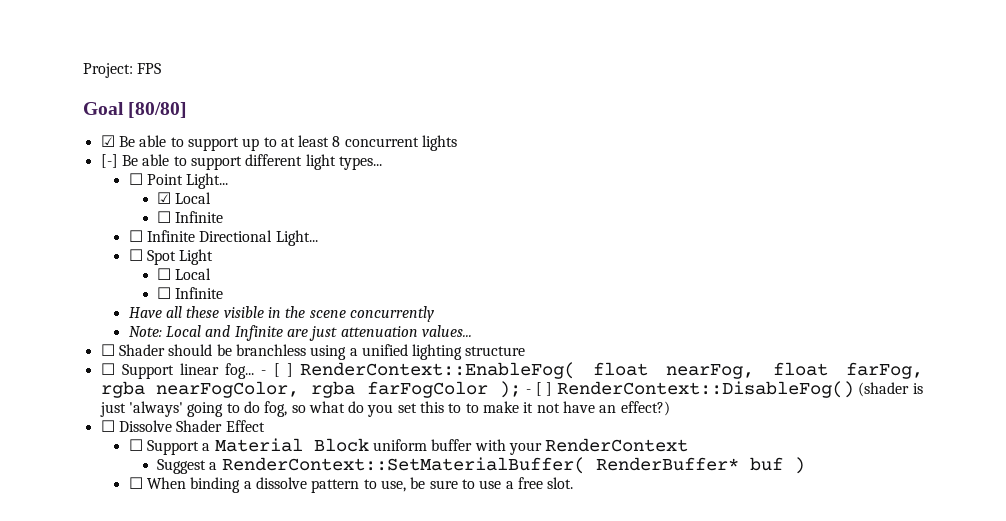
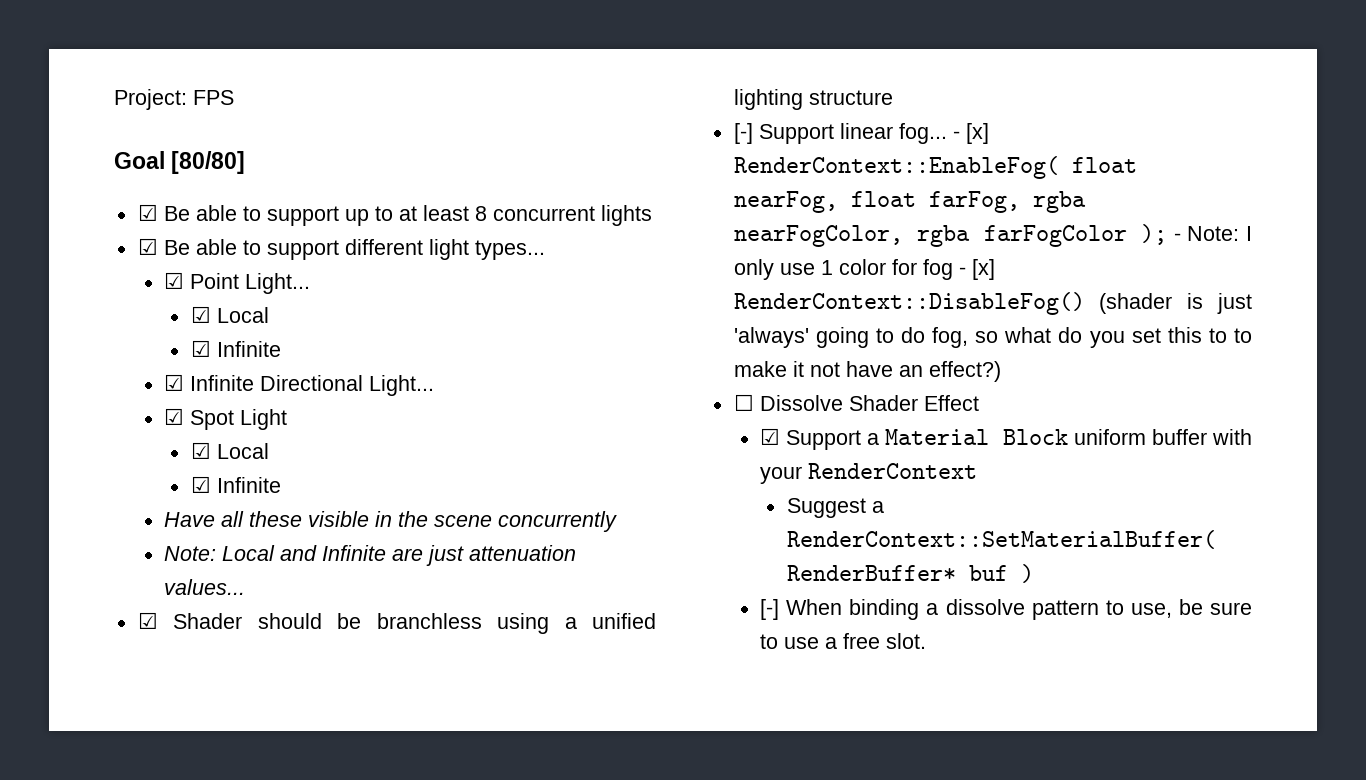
- [-] Be able to support different light types...
+ ☑ Be able to support different light types...
- ☐ Point Light...
+ ☑ Point Light...
  ☑ Local
- ☐ Infinite
- ☐ Infinite Directional Light...
+ ☑ Infinite
+ ☑ Infinite Directional Light...
- ☐ Spot Light
- ☐ Local
- ☐ Infinite
+ ☑ Spot Light
+ ☑ Local
+ ☑ Infinite
- ☐ Shader should be branchless using a unified lighting structure
+ ☑ Shader should be branchless using a unified lighting structure
- ☐ Support linear fog...
+ [-] Support linear fog...
- - [ ] RenderContext::EnableFog( float nearFog, float farFog, rgba nearFogColor, rgba farFogColor ); - [ ] RenderContext::DisableFog() (shader is just 'always' going to do fog, so what do you set this to to make it not have an effect?)
+ - [x] RenderContext::EnableFog( float nearFog, float farFog, rgba nearFogColor, rgba farFogColor ); - Note: I only use 1 color for fog - [x] RenderContext::DisableFog() (shader is just 'always' going to do fog, so what do you set this to to make it not have an effect?)
- ☐ Support a Material Block uniform buffer with your RenderContext
+ ☑ Support a Material Block uniform buffer with your RenderContext
- ☐ When binding a dissolve pattern to use, be sure to use a free slot.
+ [-] When binding a dissolve pattern to use, be sure to use a free slot.

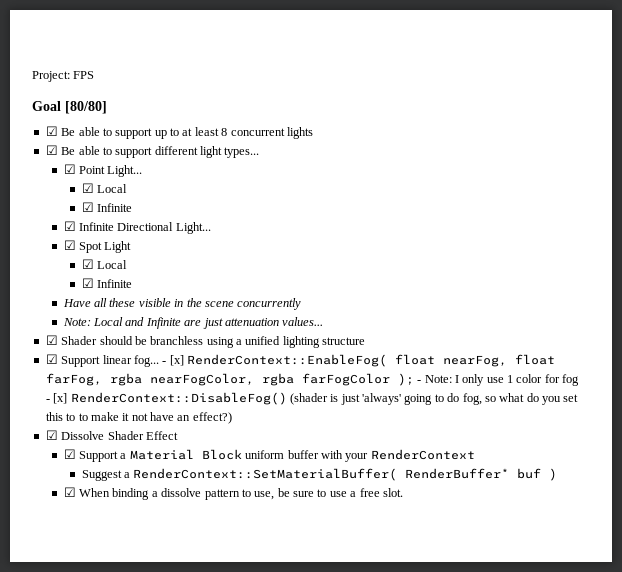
- [-] Support linear fog...
+ ☑ Support linear fog...
- ☐ Dissolve Shader Effect
+ ☑ Dissolve Shader Effect
- [-] When binding a dissolve pattern to use, be sure to use a free slot.
+ ☑ When binding a dissolve pattern to use, be sure to use a free slot.

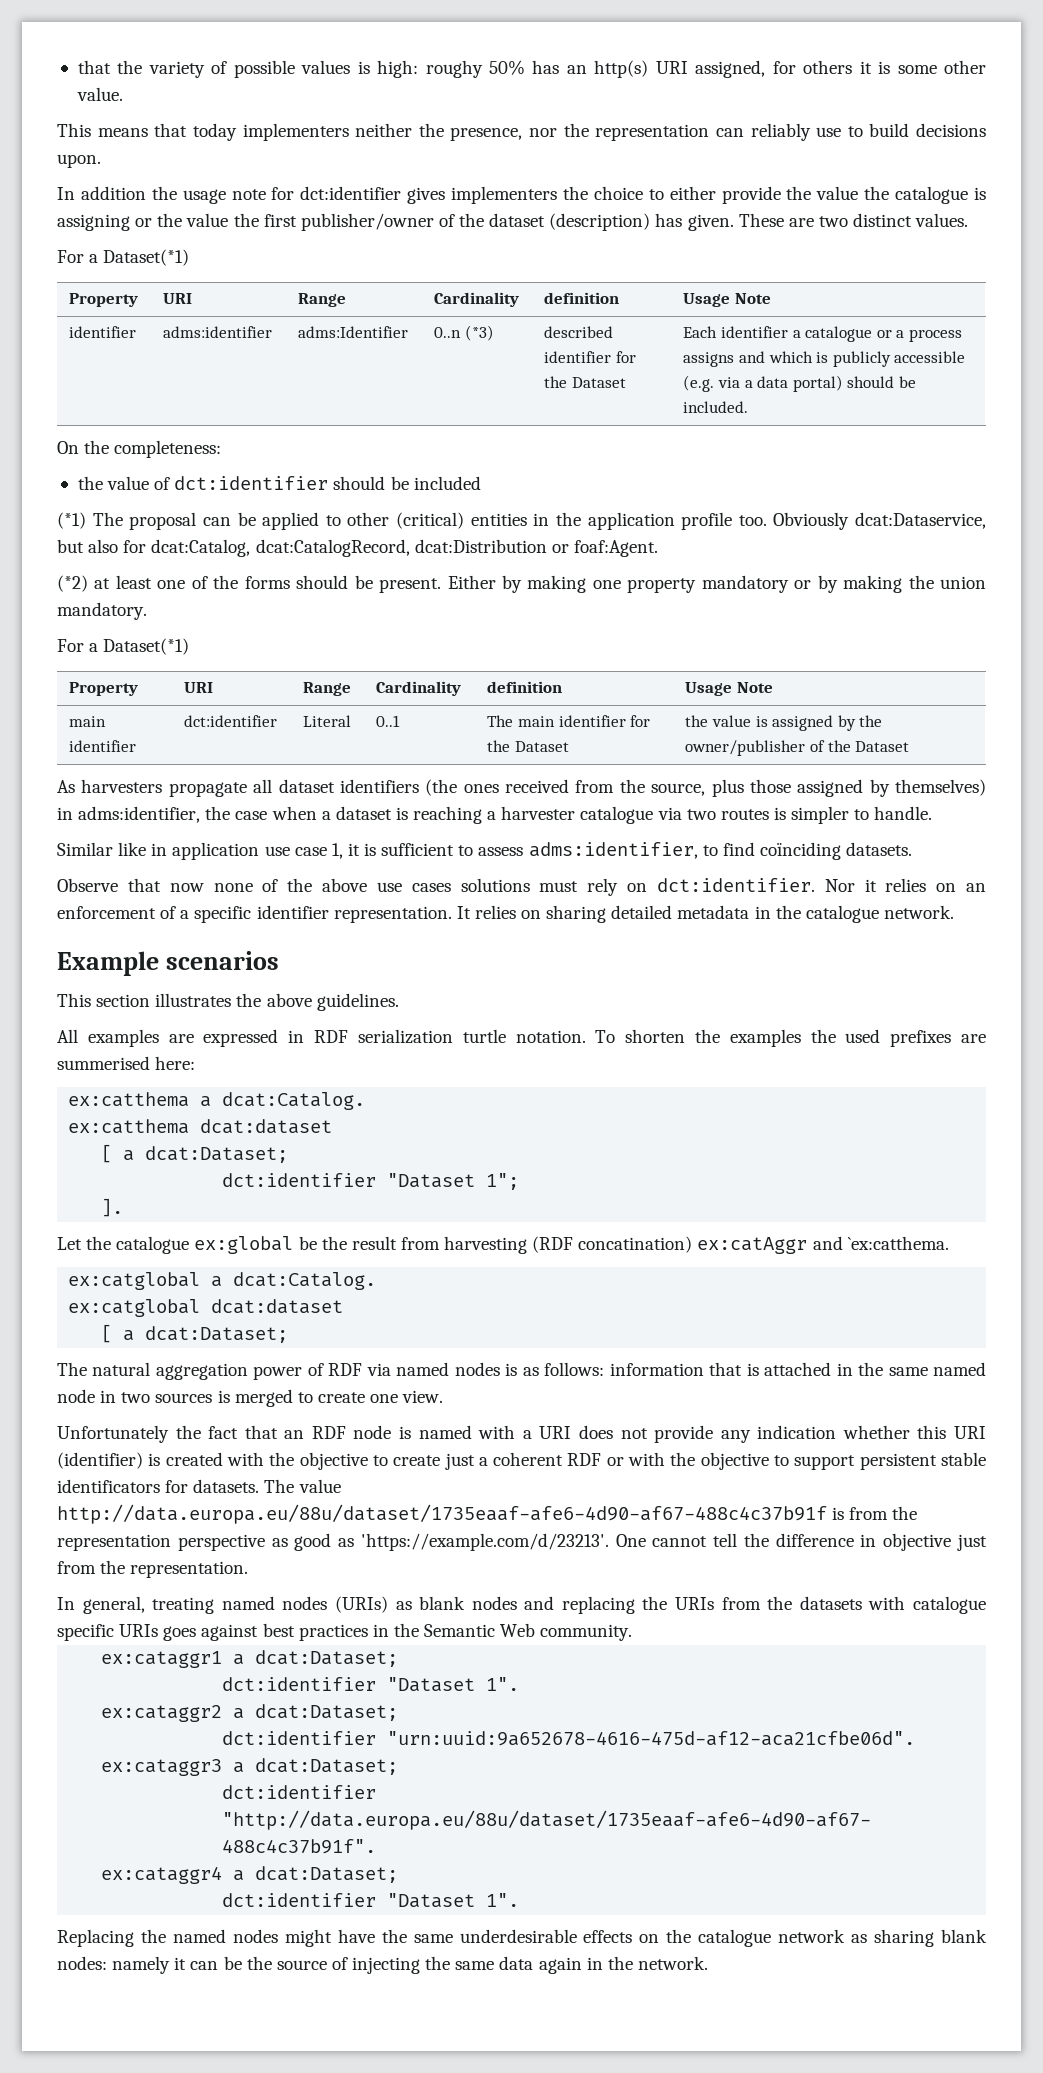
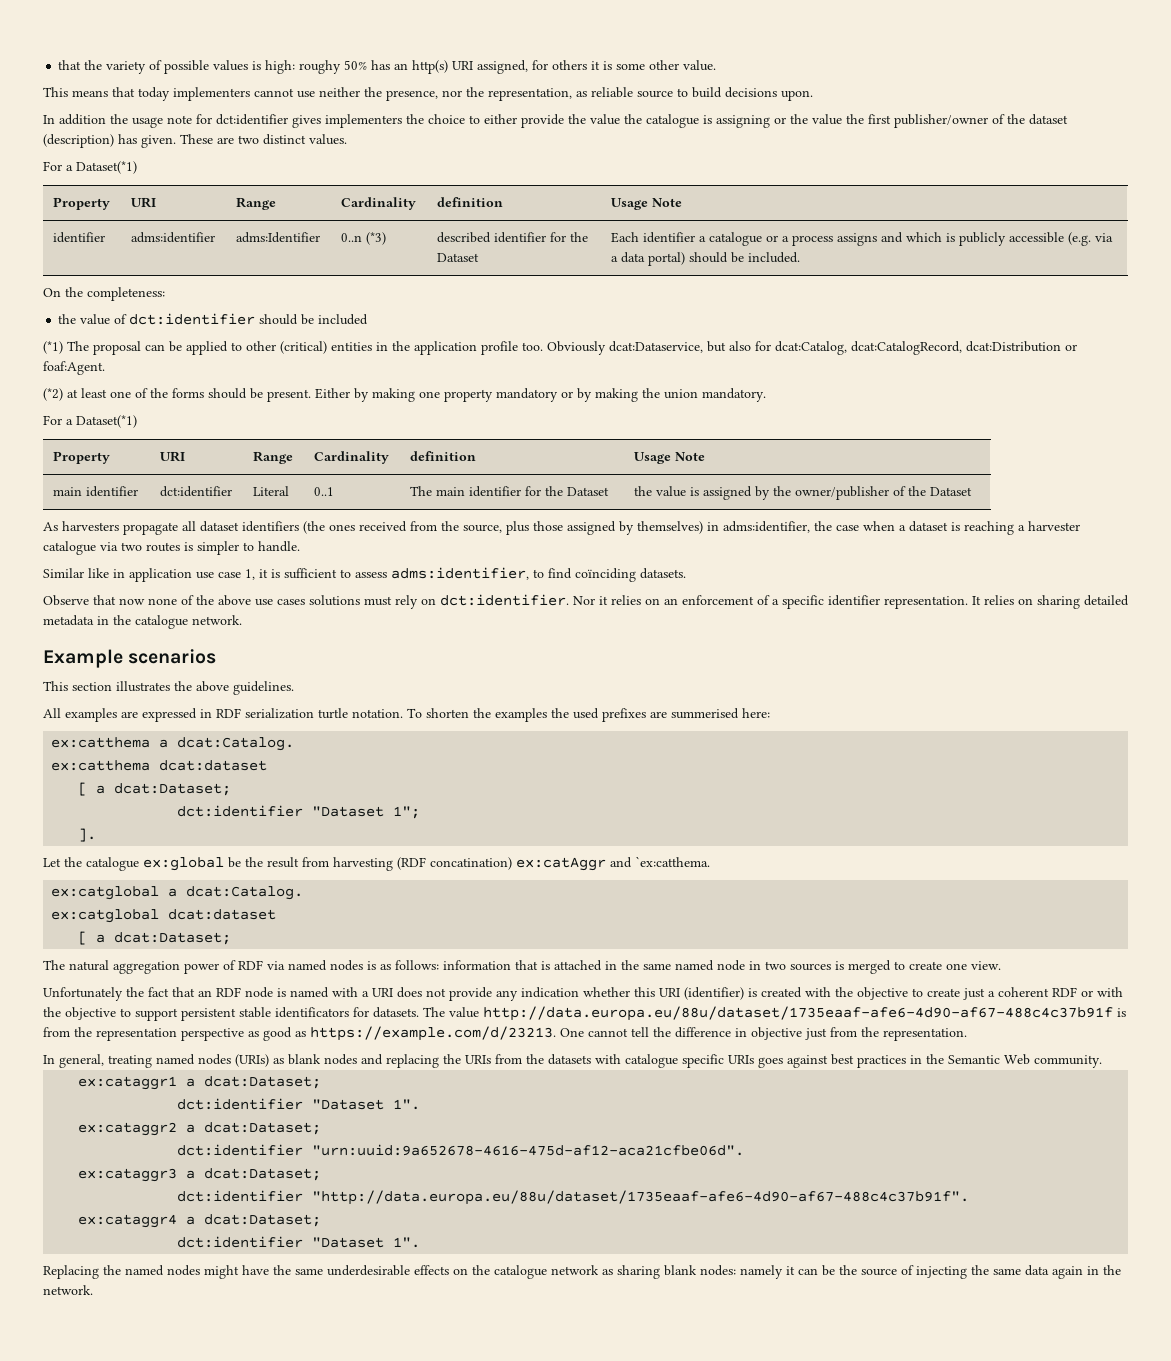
- This means that today implementers neither the presence, nor the representation can reliably use to build decisions upon.
+ This means that today implementers cannot use neither the presence, nor the representation, as reliable source to build decisions upon.
- The value http://data.europa.eu/88u/dataset/1735eaaf-afe6-4d90-af67-488c4c37b91f is from the representation perspective as good as 'https://example.com/d/23213'. One cannot tell the difference in objective just from the representation.
+ The value http://data.europa.eu/88u/dataset/1735eaaf-afe6-4d90-af67-488c4c37b91f is from the representation perspective as good as https://example.com/d/23213. One cannot tell the difference in objective just from the representation.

------------

_Goal of the exercise_. Pictures stay out of this copy; write out the entries above exactly.

_Answer to the exercise_.
- [-] Be able to support different light types...
+ ☑ Be able to support different light types...
- ☐ Point Light...
+ ☑ Point Light...
  ☑ Local
- ☐ Infinite
- ☐ Infinite Directional Light...
+ ☑ Infinite
+ ☑ Infinite Directional Light...
- ☐ Spot Light
- ☐ Local
- ☐ Infinite
+ ☑ Spot Light
+ ☑ Local
+ ☑ Infinite
- ☐ Shader should be branchless using a unified lighting structure
+ ☑ Shader should be branchless using a unified lighting structure
- ☐ Support linear fog...
+ [-] Support linear fog...
- - [ ] RenderContext::EnableFog( float nearFog, float farFog, rgba nearFogColor, rgba farFogColor ); - [ ] RenderContext::DisableFog() (shader is just 'always' going to do fog, so what do you set this to to make it not have an effect?)
+ - [x] RenderContext::EnableFog( float nearFog, float farFog, rgba nearFogColor, rgba farFogColor ); - Note: I only use 1 color for fog - [x] RenderContext::DisableFog() (shader is just 'always' going to do fog, so what do you set this to to make it not have an effect?)
- ☐ Support a Material Block uniform buffer with your RenderContext
+ ☑ Support a Material Block uniform buffer with your RenderContext
- ☐ When binding a dissolve pattern to use, be sure to use a free slot.
+ [-] When binding a dissolve pattern to use, be sure to use a free slot.

- [-] Support linear fog...
+ ☑ Support linear fog...
- ☐ Dissolve Shader Effect
+ ☑ Dissolve Shader Effect
- [-] When binding a dissolve pattern to use, be sure to use a free slot.
+ ☑ When binding a dissolve pattern to use, be sure to use a free slot.

- This means that today implementers neither the presence, nor the representation can reliably use to build decisions upon.
+ This means that today implementers cannot use neither the presence, nor the representation, as reliable source to build decisions upon.
- The value http://data.europa.eu/88u/dataset/1735eaaf-afe6-4d90-af67-488c4c37b91f is from the representation perspective as good as 'https://example.com/d/23213'. One cannot tell the difference in objective just from the representation.
+ The value http://data.europa.eu/88u/dataset/1735eaaf-afe6-4d90-af67-488c4c37b91f is from the representation perspective as good as https://example.com/d/23213. One cannot tell the difference in objective just from the representation.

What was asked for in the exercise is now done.